The intrinsic electrical properties of neurons are presently considered as a salient parameter in brain function (Llinas 1988; Getting 1989; Connors and Gutnick 1990; Turrigiano et al. 1994; Margolis and Detwiler 2007). This is in contrast to the classical purely reexological view, where neurons are considered to be passive agents that are activated or inhibited synaptically. This intrinsic functional view has been addressed in recent years in relation to thalamic neuron function and to its recurrent interaction with the cortex. Such a view is based upon single-cell neuronal electrophysiology (c.f. Llinas 1988; Steriade and Llinas 1988), and thalamocortical anatomy (Jones 2007).
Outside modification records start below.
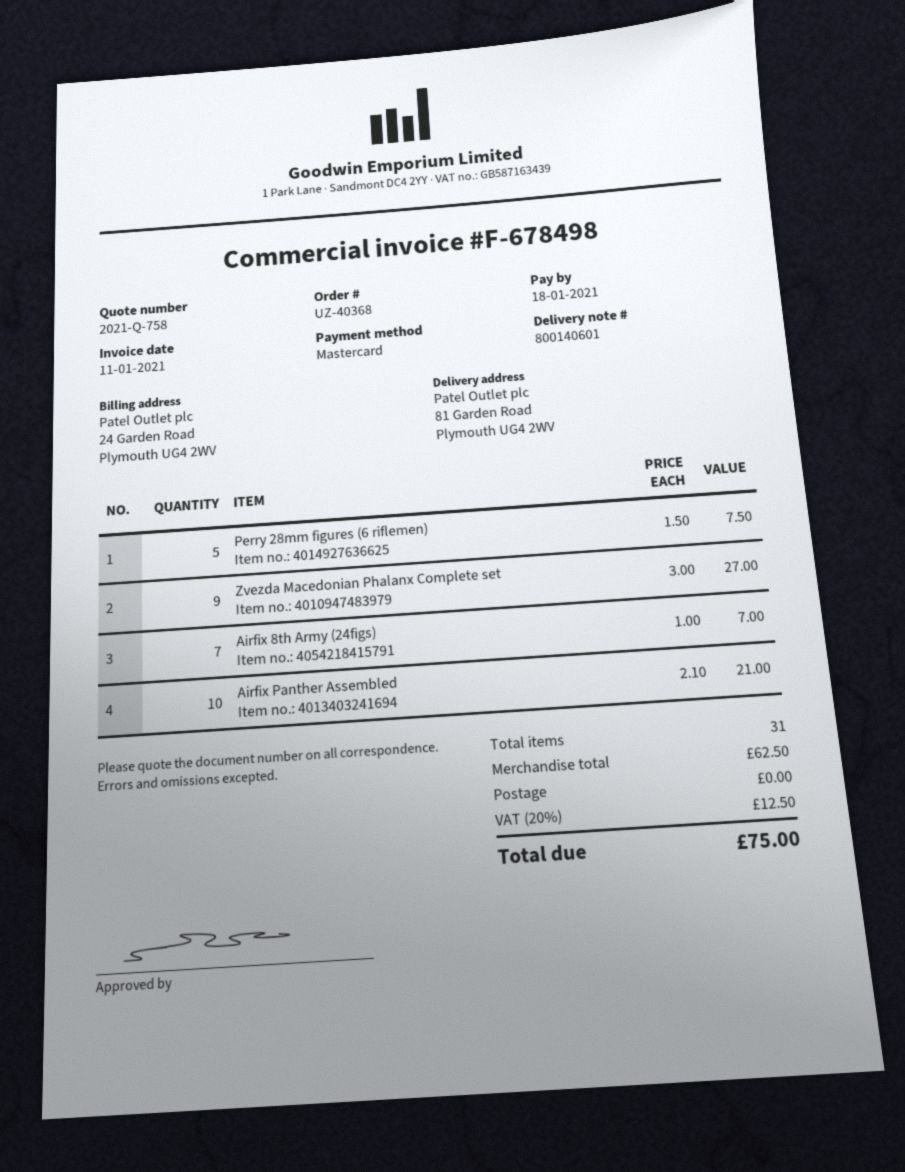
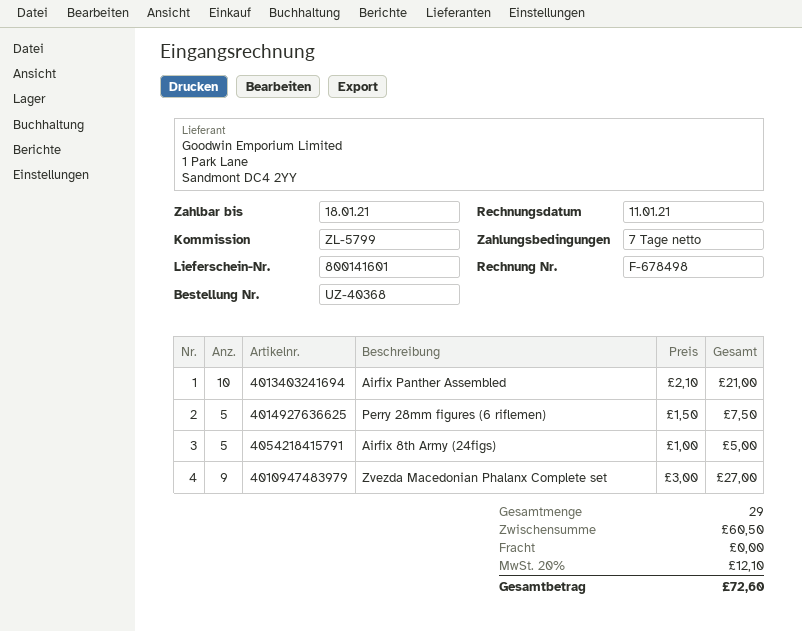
delivery note number: 800140601 -> 800141601
Airfix 8th Army (24figs): 7 x 1.00 = 7.00 -> 5 x 1.00 = 5.00
total quantity: 31 -> 29
subtotal: 62.50 -> 60.50
tax: 20% = 12.50 -> 20% = 12.10
total: 75.00 -> 72.60

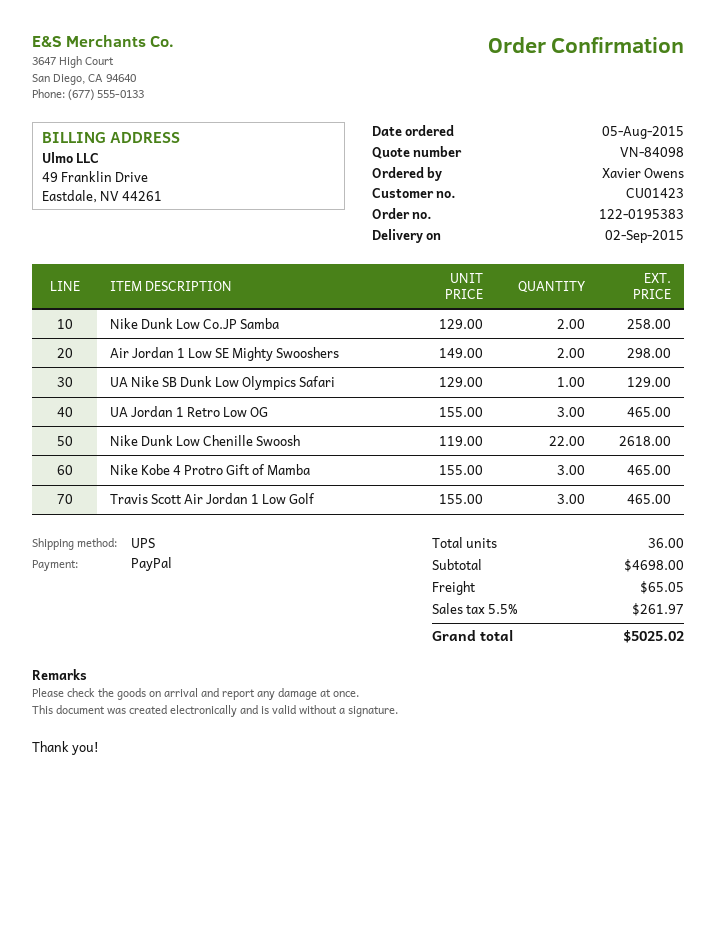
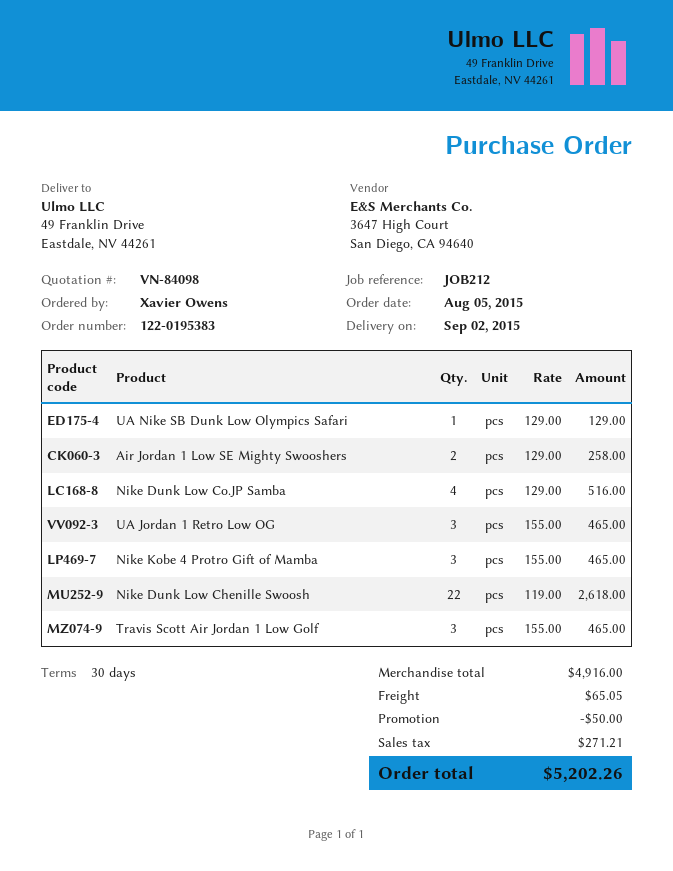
Nike Dunk Low Co.JP Samba: 2 x 129.00 = 258.00 -> 4 x 129.00 = 516.00
Air Jordan 1 Low SE Mighty Swooshers: 2 x 149.00 = 298.00 -> 2 x 129.00 = 258.00
subtotal: 4698.00 -> 4916.00
discount: none -> 50.00
tax: 261.97 -> 271.21
total: 5025.02 -> 5202.26

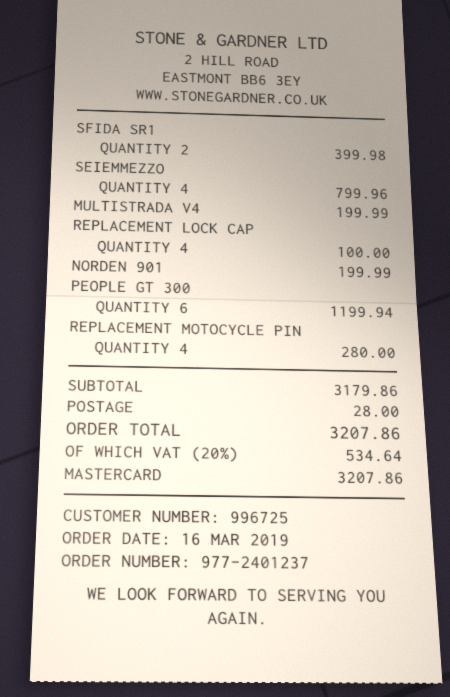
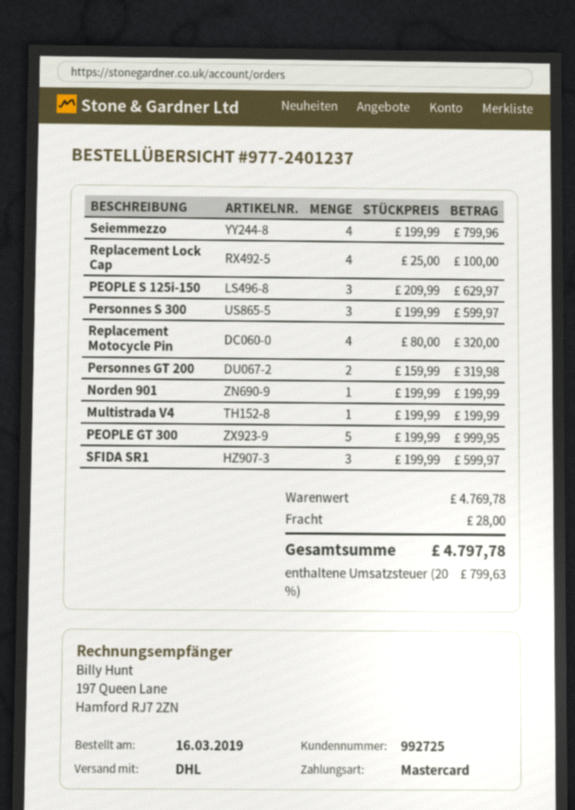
customer number: 996725 -> 992725
SFIDA SR1: 2 for 399.98 -> 3 for 599.97
PEOPLE GT 300: 6 for 1199.94 -> 5 for 999.95
REPLACEMENT MOTOCYCLE PIN: 4 for 280.00 -> 4 for 320.00
PEOPLE S 125i-150: none -> 3 for 629.97
Personnes S 300: none -> 3 for 599.97
Personnes GT 200: none -> 2 for 319.98
subtotal: 3179.86 -> 4769.78
tax: 20% = 534.64 -> 20% = 799.63
total: 3207.86 -> 4797.78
The neurological consequences of such a perspective (Llinas et al. 1999) have been corroborated by magnetoencephalography (MEG), single-cell intraoperative recordings, and encouraging surgical outcomes (Jeanmonod et al. 1996, 2001b, 2003). Moreover, as in the case of tinnitus, where a sound stimulus can suppress the centrally generated sensation (Coles and Hallam 1987), central pain can be modulated by peripheral stimulus (Somers and Somers 1999; Inui et al. 2006). From a functional imaging perspective, electroencephalogram (EEG) (Jeanmonod et al. 1993) and MEG data have shown the presence of a distinct increase in low-frequency activation in central pain (Schulman et al. 2005). In all patients with central, but not peripheral, pain, there was a second site of low-frequency oscillations that was localized to the mesial/orbito frontal and anterior cingulated cortices, as well as the temporal (insular) cortex. Central pain patients with these MEG characteristics did not respond to spinal cord stimulation. By contrast, patients without the frontal low-frequency component responded well to such stimulation.